What is expected.
Restate word for word the entries below, starting with the line with "[534,248,624,265] に書き出す ->" and continuing through the line with "(124, 278) none". Include both of those lines and no others.

[Itemized modification records]

────

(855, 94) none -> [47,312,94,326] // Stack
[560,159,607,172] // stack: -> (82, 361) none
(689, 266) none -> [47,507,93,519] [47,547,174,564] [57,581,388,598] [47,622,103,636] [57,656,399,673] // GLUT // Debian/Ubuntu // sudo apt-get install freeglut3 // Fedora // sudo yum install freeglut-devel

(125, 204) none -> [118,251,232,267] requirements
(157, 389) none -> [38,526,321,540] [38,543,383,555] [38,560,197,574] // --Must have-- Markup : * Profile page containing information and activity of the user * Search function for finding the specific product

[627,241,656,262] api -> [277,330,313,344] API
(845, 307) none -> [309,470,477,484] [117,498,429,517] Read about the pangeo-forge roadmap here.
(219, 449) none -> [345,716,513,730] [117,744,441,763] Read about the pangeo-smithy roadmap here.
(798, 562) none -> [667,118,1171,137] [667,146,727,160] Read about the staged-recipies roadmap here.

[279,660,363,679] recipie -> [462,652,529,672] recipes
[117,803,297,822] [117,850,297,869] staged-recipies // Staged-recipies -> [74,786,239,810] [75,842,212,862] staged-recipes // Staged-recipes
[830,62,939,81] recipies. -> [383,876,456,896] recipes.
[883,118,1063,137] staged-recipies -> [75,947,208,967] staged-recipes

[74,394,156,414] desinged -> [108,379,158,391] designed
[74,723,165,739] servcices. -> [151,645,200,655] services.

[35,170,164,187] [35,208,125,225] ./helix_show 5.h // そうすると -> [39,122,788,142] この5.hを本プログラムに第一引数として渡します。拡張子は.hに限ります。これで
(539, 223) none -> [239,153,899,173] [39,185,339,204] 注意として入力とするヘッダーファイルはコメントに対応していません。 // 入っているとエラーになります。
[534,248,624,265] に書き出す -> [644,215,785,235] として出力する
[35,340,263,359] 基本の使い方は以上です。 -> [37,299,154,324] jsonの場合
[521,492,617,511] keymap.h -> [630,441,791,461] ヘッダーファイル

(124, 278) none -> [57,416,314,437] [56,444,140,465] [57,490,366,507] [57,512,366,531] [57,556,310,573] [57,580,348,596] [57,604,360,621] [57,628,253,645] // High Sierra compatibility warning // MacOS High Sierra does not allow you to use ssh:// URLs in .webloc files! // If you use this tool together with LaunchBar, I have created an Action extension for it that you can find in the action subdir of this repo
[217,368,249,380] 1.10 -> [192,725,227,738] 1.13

────

Exercise result.
[534,248,624,265] に書き出す -> [644,215,785,235] として出力する
[35,340,263,359] 基本の使い方は以上です。 -> [37,299,154,324] jsonの場合
[521,492,617,511] keymap.h -> [630,441,791,461] ヘッダーファイル

(124, 278) none -> [57,416,314,437] [56,444,140,465] [57,490,366,507] [57,512,366,531] [57,556,310,573] [57,580,348,596] [57,604,360,621] [57,628,253,645] // High Sierra compatibility warning // MacOS High Sierra does not allow you to use ssh:// URLs in .webloc files! // If you use this tool together with LaunchBar, I have created an Action extension for it that you can find in the action subdir of this repo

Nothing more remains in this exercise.